« En janvier 2019, les abattages de porcins sont stables sur un an en têtes (+0,1 %) et en hausse en poids (+0,9 %) », rapporte le ministère de l’Agriculture, dans une note publiée le 1er mars 2019. Cela reste toutefois sous le niveau de la période 2014-2018 (–0,7 % en tonne équivalent carcasse (tec), et –2,2 % en têtes).

S’agissant du prix à la production, « le cours du porc français reste stable, comme dans les pays voisins.

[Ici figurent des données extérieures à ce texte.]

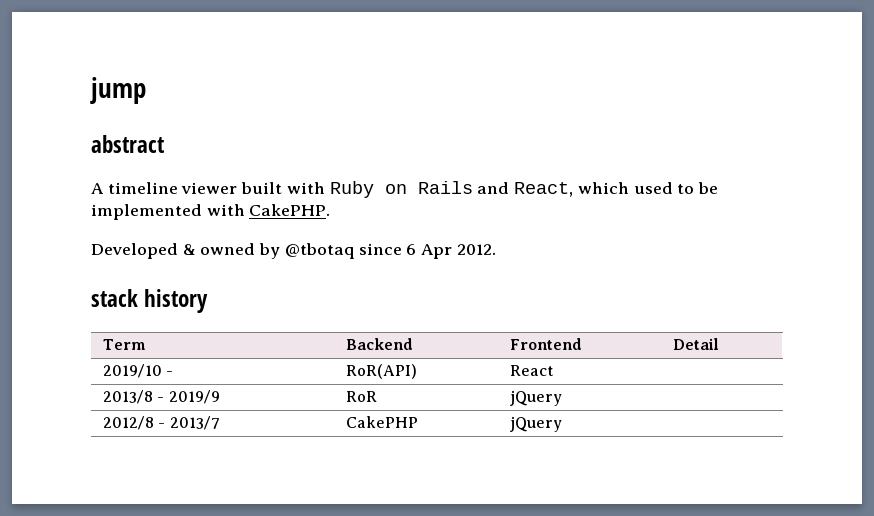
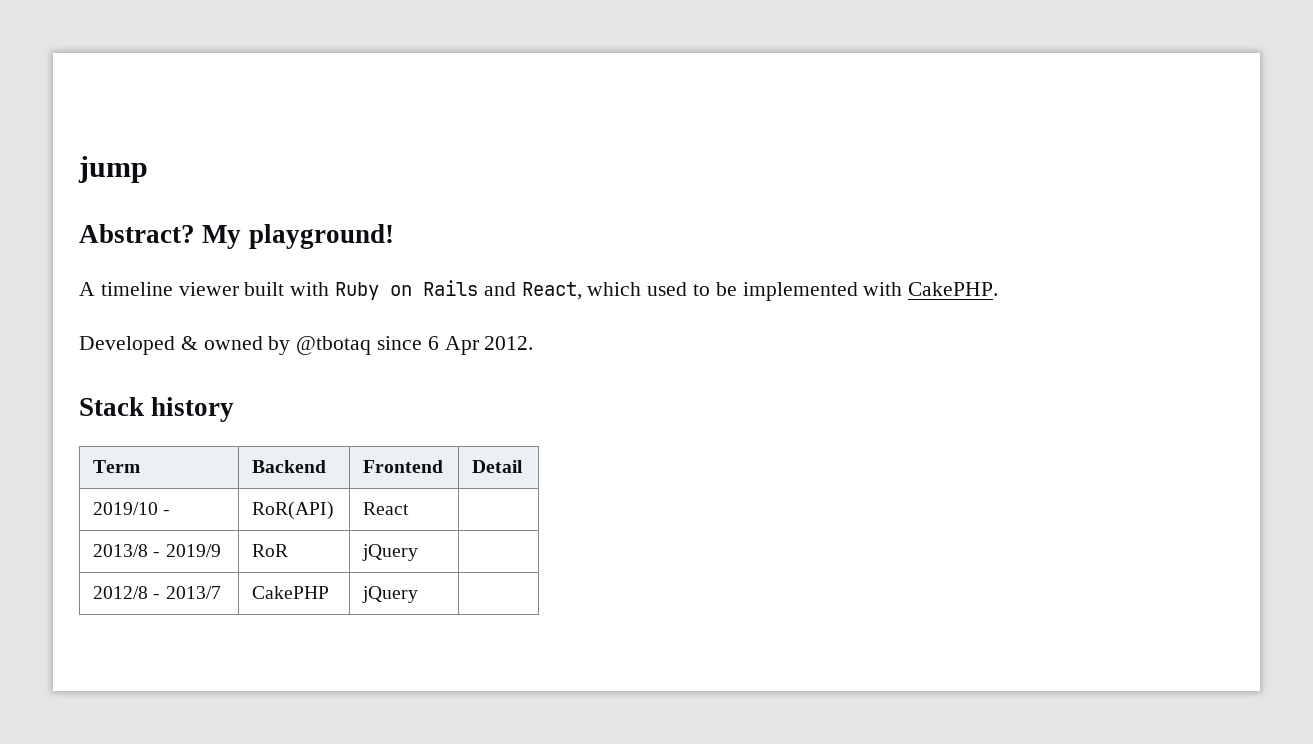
[91,135,164,153] abstract -> [79,224,394,249] Abstract? My playground!
[91,289,138,307] stack -> [79,397,144,416] Stack

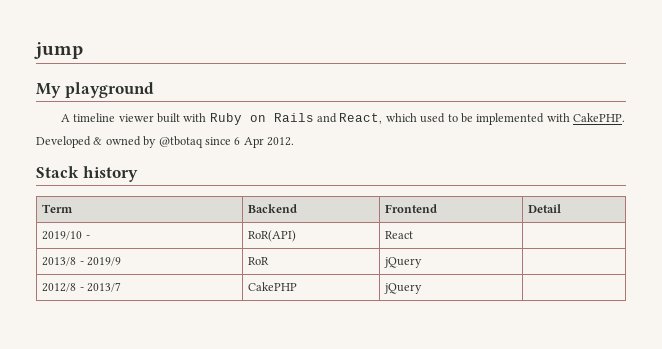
[79,224,394,249] Abstract? My playground! -> [36,82,154,98] My playground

Il s’établit à 1,34 €/kg (classe E + S entrée abattoirs). Par ailleurs, le prix de l’aliment pour porcins se stabilise à la fin de 2018. Sur l’année, il est supérieur de 3,3 % à celui de 2017. Mais compte tenu de son niveau bas au premier semestre de 2018, il reste inférieur au prix moyen 2013-2017 (–4,4 %).

Repli des exportations

En 2018, les exportations fléchissent de 0,8 %, en lien avec la forte baisse des débouchés vers l’Afrique subsaharienne (Congo, Côte-d’Ivoire et Ghana : –6 400 tec), la Hongrie (–6 000 tec), et de manière plus modérée vers la Grèce (–3 800 tec), l’Espagne, la Belgique et la Chine (–1 100 tec).

En revanche, les ventes progressent vers l’Italie (+6 000 tec), les Philippines (+3 400 tec), l’Allemagne et les Pays-Bas. La progression de 2,3 % des importations, majoritairement européennes, concerne l’Italie puis les Pays-Bas, l’Allemagne et la Belgique.

Par conséquent, le déficit du commerce extérieur se détériore, passant de –1 400 tec et –409 millions d’euros (M€) en 2017, à –19 600 tec et –439 M€ en 2018.